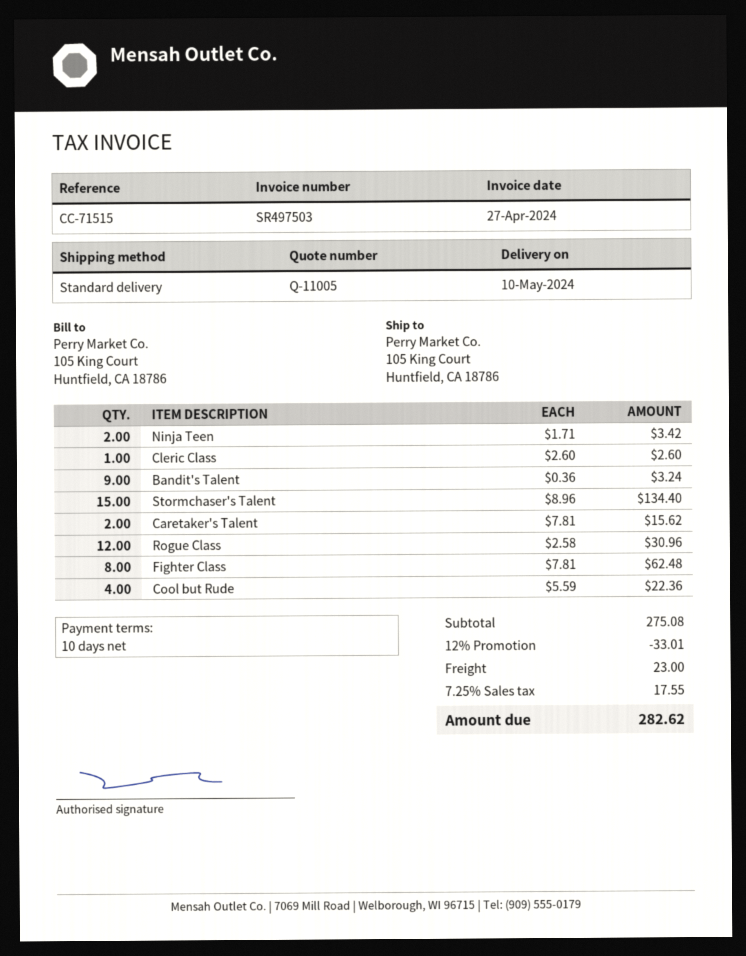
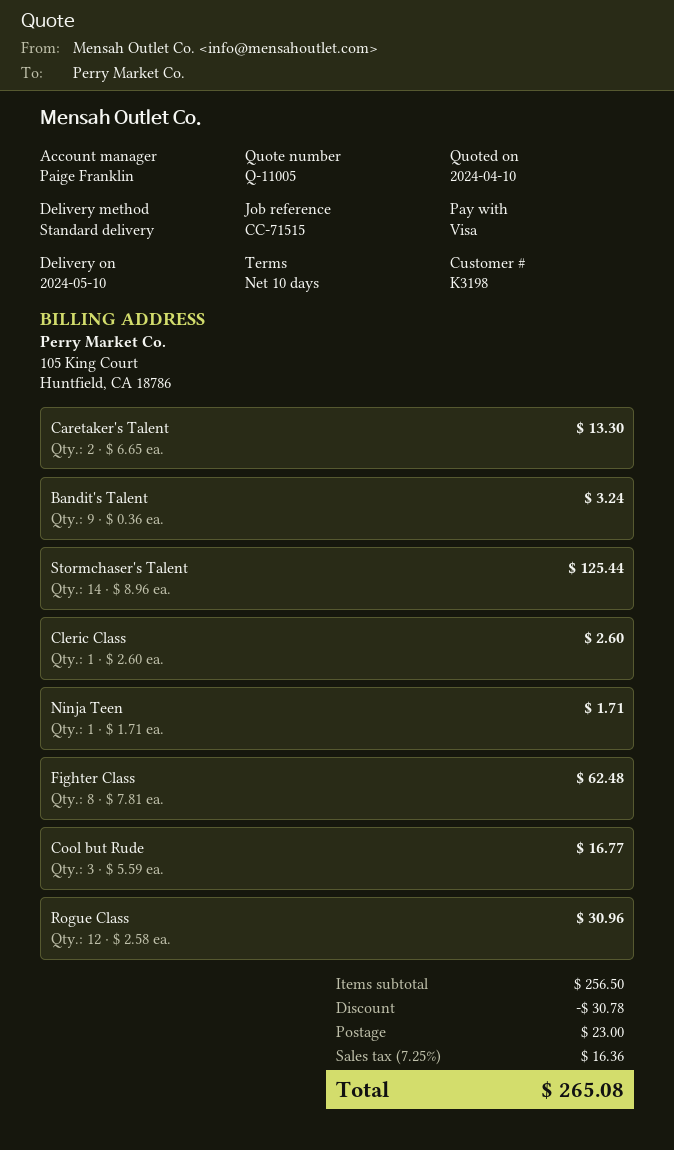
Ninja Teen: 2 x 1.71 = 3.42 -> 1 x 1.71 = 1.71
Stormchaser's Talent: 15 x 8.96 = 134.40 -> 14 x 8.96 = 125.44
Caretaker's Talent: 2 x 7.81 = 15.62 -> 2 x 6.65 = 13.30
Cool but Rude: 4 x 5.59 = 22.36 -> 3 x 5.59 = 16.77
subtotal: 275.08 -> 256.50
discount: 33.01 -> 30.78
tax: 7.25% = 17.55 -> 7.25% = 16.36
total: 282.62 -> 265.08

==*==

Beginning with the line that contains "Cool but Rude: 4", restate word for word each line through the last one in the data, and write nothing more.

■ EXERCISE OUTPUT
Cool but Rude: 4 x 5.59 = 22.36 -> 3 x 5.59 = 16.77
subtotal: 275.08 -> 256.50
discount: 33.01 -> 30.78
tax: 7.25% = 17.55 -> 7.25% = 16.36
total: 282.62 -> 265.08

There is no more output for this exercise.